*** Block opens ***

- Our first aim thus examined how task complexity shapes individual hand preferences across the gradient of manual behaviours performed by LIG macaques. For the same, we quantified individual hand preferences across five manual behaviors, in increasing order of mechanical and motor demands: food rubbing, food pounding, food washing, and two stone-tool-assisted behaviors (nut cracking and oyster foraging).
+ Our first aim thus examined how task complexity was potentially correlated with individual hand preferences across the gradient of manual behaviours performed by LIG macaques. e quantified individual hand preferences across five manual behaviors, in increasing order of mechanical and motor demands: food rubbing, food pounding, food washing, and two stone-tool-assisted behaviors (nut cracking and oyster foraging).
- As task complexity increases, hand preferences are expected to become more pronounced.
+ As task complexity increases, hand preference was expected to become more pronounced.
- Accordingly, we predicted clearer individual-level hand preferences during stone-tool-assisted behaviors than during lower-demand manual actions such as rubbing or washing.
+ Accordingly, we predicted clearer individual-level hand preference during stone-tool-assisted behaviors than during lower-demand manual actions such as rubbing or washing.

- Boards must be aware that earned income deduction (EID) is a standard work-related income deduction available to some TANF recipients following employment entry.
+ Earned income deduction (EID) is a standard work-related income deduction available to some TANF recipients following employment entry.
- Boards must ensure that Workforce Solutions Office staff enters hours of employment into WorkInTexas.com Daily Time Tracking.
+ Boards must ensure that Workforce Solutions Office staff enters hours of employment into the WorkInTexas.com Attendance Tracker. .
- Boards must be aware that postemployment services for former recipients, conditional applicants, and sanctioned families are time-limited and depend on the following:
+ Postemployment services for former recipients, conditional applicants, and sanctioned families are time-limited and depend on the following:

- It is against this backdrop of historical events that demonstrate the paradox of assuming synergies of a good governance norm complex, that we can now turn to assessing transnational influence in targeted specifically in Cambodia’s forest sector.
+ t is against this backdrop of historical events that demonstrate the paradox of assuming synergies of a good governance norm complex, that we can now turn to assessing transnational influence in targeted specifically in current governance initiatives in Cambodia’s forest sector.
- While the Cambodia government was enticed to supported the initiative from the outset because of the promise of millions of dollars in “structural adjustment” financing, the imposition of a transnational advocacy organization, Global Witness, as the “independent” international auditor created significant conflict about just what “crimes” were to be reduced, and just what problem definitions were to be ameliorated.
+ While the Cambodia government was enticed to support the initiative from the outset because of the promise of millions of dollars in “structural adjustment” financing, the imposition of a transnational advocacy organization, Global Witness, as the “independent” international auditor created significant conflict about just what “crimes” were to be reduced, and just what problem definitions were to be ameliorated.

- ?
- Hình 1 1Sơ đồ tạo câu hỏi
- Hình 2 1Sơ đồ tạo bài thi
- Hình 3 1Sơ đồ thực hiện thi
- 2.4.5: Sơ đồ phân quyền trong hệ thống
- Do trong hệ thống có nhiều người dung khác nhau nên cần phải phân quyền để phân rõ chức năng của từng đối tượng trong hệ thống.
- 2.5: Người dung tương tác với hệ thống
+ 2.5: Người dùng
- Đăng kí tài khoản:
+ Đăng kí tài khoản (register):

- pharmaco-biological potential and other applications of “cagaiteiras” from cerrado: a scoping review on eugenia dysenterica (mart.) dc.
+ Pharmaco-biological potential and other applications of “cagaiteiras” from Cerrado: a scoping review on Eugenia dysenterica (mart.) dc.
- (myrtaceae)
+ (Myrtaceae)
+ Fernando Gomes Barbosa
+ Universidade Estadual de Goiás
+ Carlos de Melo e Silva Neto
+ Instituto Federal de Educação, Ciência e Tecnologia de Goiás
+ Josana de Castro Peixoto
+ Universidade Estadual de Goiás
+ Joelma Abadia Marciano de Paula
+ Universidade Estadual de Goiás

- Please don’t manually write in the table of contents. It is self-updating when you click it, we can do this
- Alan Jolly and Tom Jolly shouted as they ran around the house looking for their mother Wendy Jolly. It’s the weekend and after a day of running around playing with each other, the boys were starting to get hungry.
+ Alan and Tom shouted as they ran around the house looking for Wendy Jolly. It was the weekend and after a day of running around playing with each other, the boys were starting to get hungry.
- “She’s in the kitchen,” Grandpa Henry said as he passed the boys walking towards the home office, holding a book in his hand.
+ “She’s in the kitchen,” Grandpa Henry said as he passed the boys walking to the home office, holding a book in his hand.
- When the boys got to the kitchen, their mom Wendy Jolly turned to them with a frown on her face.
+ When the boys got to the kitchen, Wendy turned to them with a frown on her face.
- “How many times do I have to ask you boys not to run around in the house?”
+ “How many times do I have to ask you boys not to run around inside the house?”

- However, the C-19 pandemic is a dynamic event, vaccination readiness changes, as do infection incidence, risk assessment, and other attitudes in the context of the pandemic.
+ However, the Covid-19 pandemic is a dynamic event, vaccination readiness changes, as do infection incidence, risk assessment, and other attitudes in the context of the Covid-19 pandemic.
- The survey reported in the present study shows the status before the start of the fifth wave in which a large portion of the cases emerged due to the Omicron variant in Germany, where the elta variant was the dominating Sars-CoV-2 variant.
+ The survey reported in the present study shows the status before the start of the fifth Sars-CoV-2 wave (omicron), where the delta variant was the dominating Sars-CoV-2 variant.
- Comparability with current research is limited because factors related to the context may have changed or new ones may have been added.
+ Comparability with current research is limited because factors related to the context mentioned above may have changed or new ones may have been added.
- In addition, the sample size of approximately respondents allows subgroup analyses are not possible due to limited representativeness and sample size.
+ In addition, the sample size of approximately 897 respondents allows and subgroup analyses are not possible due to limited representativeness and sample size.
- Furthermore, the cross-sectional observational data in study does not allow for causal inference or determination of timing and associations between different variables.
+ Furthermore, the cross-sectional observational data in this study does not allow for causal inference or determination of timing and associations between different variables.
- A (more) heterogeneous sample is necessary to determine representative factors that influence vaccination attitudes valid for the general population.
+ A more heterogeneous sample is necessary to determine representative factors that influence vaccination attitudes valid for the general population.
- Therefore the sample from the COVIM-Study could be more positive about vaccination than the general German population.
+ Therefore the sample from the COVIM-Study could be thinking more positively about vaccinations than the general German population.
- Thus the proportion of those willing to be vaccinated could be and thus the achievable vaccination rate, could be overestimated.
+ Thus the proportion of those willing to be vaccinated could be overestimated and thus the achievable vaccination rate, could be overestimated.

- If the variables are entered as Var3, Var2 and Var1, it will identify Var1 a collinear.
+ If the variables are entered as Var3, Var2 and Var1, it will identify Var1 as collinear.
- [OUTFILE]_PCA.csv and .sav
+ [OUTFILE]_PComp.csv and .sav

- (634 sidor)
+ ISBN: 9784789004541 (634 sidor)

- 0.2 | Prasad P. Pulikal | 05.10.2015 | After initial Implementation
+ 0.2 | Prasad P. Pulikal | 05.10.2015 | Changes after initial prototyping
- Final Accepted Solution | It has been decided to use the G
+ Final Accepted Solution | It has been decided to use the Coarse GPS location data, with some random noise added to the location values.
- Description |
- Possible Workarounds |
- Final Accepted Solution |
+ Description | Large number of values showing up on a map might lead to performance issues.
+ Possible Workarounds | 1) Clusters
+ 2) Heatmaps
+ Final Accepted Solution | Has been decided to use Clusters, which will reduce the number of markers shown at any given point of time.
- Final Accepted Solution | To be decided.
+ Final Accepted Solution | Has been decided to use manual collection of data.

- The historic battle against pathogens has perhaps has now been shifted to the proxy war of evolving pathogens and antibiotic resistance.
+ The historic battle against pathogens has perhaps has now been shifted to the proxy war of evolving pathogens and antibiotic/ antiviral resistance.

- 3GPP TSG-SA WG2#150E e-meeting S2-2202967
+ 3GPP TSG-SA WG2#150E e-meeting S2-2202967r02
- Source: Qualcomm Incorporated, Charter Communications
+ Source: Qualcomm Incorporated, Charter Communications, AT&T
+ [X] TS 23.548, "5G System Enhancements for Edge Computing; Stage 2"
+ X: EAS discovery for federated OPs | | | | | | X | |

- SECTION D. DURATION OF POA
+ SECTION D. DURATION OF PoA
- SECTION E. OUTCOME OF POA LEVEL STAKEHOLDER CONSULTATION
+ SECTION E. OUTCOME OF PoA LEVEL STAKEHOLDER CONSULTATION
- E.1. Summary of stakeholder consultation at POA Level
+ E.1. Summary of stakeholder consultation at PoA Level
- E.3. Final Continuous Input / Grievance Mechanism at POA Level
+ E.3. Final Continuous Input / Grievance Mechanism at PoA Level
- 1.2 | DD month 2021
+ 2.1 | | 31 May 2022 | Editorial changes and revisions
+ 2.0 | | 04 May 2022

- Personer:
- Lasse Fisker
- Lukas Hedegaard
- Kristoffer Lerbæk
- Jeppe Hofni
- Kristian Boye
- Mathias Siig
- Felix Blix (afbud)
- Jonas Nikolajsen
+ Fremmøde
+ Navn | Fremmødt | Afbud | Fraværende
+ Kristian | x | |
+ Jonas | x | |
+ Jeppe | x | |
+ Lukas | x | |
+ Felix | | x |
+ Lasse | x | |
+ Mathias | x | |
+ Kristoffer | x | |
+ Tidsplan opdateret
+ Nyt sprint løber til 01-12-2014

*** Block closes ***

◆ What is needed ◆
Where the data above reaches the line holding "- SECTION D. DURATION OF POA", begin printing, and stop after the line holding "- 1.2 | DD month 2021". Each line must be reproduced exactly, with nothing else added.

◆ Task result ◆
- SECTION D. DURATION OF POA
+ SECTION D. DURATION OF PoA
- SECTION E. OUTCOME OF POA LEVEL STAKEHOLDER CONSULTATION
+ SECTION E. OUTCOME OF PoA LEVEL STAKEHOLDER CONSULTATION
- E.1. Summary of stakeholder consultation at POA Level
+ E.1. Summary of stakeholder consultation at PoA Level
- E.3. Final Continuous Input / Grievance Mechanism at POA Level
+ E.3. Final Continuous Input / Grievance Mechanism at PoA Level
- 1.2 | DD month 2021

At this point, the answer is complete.